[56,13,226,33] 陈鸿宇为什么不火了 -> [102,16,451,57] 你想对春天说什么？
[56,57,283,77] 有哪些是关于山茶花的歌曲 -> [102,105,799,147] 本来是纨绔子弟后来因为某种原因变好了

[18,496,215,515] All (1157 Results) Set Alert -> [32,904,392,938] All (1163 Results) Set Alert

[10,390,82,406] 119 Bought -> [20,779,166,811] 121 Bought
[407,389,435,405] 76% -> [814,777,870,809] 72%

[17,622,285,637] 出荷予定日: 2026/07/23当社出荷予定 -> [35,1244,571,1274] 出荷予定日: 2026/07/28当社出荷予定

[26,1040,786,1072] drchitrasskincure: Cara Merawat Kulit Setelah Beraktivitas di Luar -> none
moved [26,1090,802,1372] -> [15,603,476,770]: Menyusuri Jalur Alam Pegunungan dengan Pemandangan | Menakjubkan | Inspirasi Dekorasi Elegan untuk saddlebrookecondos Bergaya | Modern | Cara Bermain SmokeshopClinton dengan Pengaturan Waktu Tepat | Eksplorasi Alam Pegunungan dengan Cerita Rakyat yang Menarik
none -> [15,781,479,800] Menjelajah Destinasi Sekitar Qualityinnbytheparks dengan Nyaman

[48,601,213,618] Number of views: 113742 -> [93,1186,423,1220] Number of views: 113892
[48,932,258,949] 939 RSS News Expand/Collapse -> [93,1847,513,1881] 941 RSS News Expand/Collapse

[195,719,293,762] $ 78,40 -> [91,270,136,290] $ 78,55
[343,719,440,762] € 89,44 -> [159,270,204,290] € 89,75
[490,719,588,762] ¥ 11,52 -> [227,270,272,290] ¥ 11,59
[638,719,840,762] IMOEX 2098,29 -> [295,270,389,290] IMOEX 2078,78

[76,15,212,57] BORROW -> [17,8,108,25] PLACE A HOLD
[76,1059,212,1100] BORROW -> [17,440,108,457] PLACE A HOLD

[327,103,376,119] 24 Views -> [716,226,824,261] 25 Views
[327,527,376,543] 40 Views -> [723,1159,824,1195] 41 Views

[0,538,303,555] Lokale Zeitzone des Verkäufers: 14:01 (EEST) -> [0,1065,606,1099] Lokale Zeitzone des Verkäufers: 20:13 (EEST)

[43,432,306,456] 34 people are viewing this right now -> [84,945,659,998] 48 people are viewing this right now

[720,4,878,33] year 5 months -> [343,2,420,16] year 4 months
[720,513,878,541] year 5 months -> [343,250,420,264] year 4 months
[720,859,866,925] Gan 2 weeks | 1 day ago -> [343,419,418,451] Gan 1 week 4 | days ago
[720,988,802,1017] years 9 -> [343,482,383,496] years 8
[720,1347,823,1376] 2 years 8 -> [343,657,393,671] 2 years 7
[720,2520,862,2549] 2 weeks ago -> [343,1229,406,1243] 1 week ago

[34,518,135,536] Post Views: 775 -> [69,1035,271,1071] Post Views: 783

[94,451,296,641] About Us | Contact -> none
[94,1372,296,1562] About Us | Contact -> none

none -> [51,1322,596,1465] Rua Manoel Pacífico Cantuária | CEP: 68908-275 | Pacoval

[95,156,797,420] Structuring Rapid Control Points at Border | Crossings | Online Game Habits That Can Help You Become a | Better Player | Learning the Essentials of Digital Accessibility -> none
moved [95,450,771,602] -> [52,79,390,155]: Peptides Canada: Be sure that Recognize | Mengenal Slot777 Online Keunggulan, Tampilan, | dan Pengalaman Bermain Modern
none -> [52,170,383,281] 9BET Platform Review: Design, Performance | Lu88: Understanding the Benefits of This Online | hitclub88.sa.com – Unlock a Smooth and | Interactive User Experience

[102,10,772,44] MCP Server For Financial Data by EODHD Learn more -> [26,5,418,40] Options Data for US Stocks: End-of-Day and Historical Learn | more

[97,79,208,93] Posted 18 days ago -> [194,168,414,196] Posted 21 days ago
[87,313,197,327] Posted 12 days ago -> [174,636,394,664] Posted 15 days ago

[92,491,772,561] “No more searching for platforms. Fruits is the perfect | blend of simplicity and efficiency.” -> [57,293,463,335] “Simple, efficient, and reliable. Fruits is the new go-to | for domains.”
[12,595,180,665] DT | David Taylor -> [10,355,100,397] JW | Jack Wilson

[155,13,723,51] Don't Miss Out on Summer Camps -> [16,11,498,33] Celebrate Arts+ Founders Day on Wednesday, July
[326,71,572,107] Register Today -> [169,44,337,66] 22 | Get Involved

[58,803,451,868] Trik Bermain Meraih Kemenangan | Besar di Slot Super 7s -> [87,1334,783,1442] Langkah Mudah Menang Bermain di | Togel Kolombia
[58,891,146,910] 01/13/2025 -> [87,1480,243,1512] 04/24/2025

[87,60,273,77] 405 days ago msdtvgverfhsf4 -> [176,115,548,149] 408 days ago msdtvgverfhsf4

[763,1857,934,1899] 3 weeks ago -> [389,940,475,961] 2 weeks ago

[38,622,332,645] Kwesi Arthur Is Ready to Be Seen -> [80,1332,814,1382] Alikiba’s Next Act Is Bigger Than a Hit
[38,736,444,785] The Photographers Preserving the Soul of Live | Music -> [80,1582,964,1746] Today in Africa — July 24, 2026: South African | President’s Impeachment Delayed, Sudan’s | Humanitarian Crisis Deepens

-.-.-

▶ WORK TO BE COMPLETED
Across the data above, count the lines that include the word "BORROW", and respond with the number alone.

▶ ANSWER SECTION
2